To my naive eye, It seems like moving to 10 bits per byte would be both logical and make learning the trade just a little bit easier?
To my naive eye, It seems like moving to 10 bits per byte would be both logical and make learning the trade just a little bit easier?
On the other hand, if computing settled on a three-valued logic (e.g. 0/1/«something» where «something» has been proposed as -1, «undefined»/«unknown»/«undecided» or a «shade of grey»), we would have had 9 bit bytes (a power of three).
10 was tried numerous times at the dawn of computing and… it was found too unwieldy in the circuit design.

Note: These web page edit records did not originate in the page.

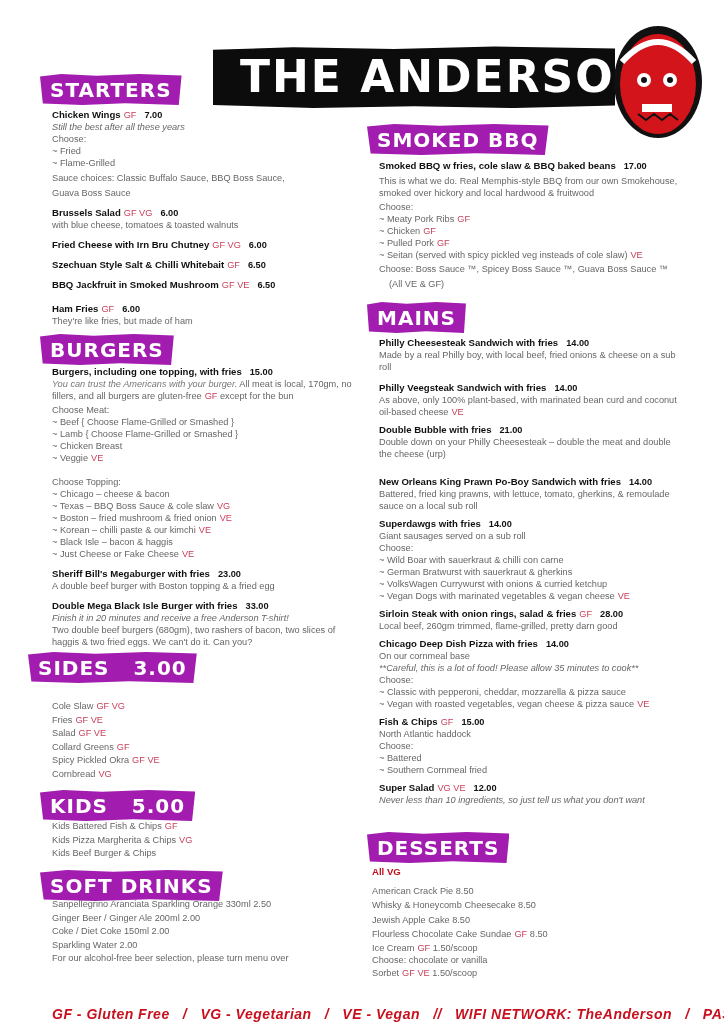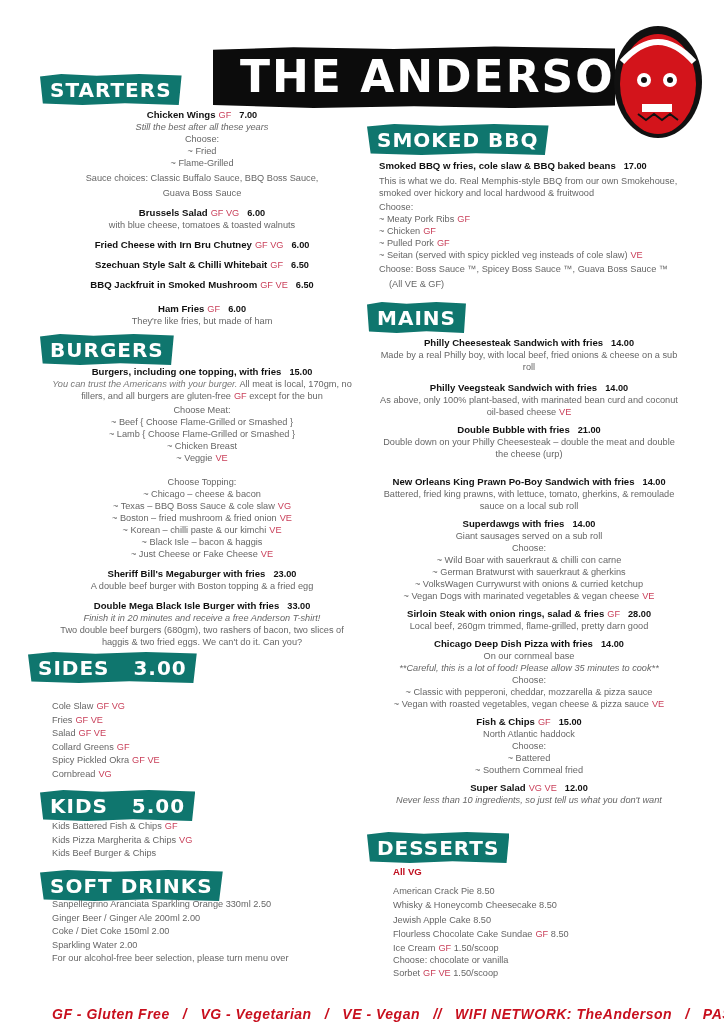"STARTERS" .sec-head { background: #0f766e -> #a21caf }
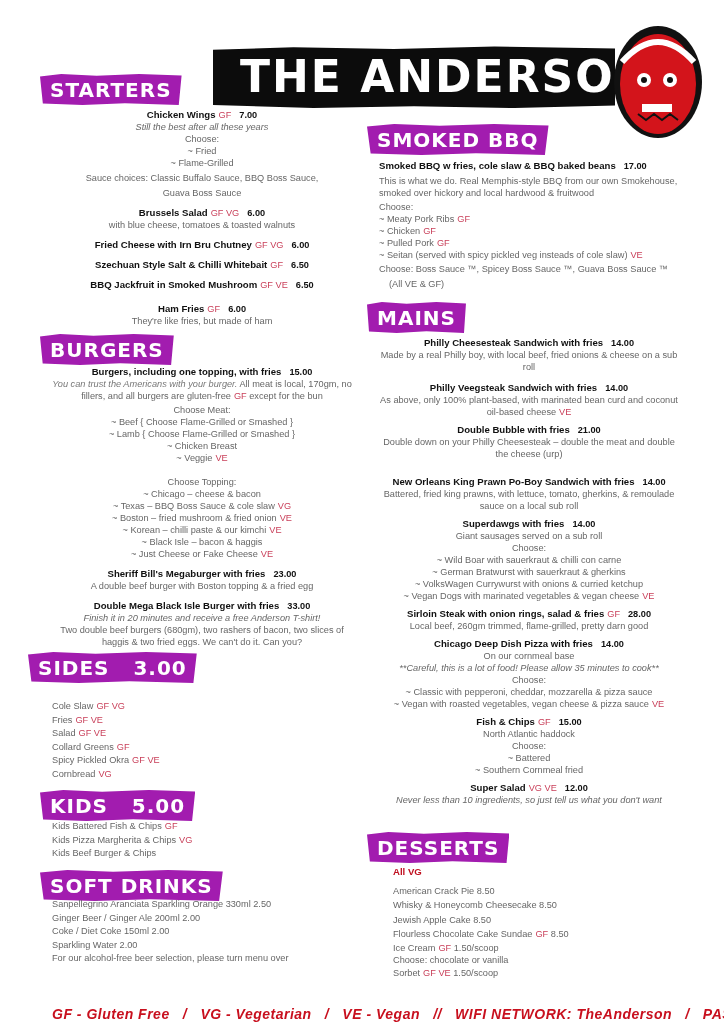"Chicken Wings GF 7.00" .item { text-align: center -> none }
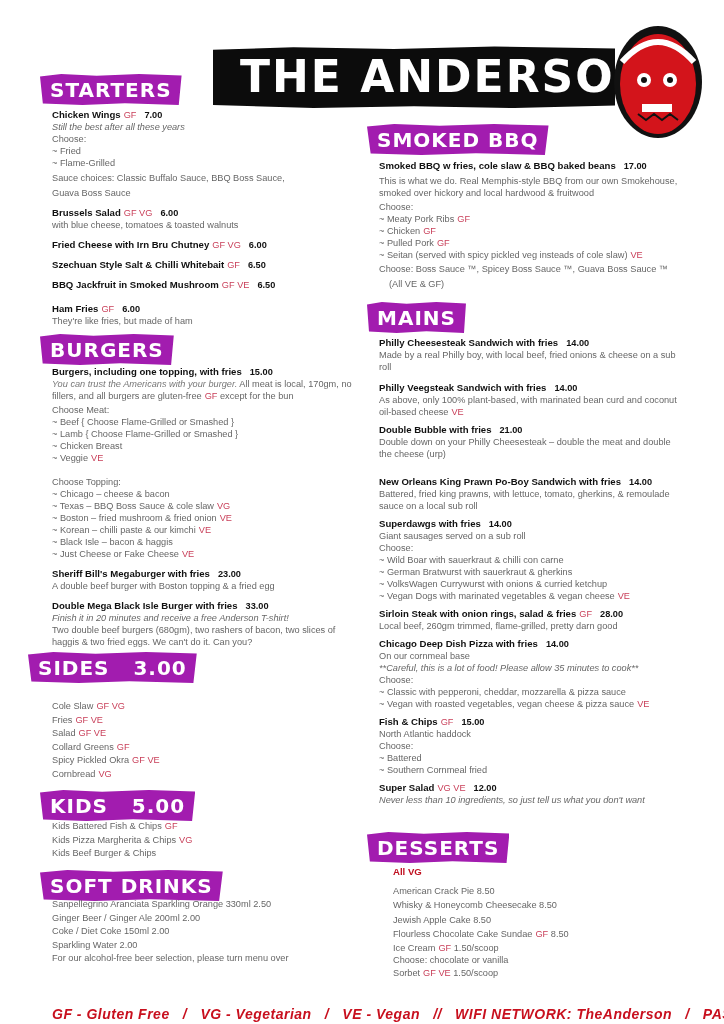"All VG" div.col { left: 393px -> 372px }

Is this true? 4 ternary bits give you really convenient base 12 which has a lot of desirable properties for things like multiplication and fixed point. Though I have no idea what ternary building blocks would look like so it’s hard to visualize potential hardware.
Another part of it is the fact that it's a lot easier to represent stuff with hex if the bytes line up.
I can represent "255" with "0xFF" which fits nice and neat in 1 byte. However, now if a byte is 10bits that hex no longer really works. You have 1024 values to represent. The max value would be 0x3FF which just looks funky.
Coming up with an alphanumeric system to represent 2^10 cleanly just ends up weird and unintuitive.
I have certainly heard an argument that ternary logic would have been a better choice, if it won over, but it is history now, and we are left with the vestiges of the ternary logic in SQL (NULL values which are semantically «no value» / «undefined» values).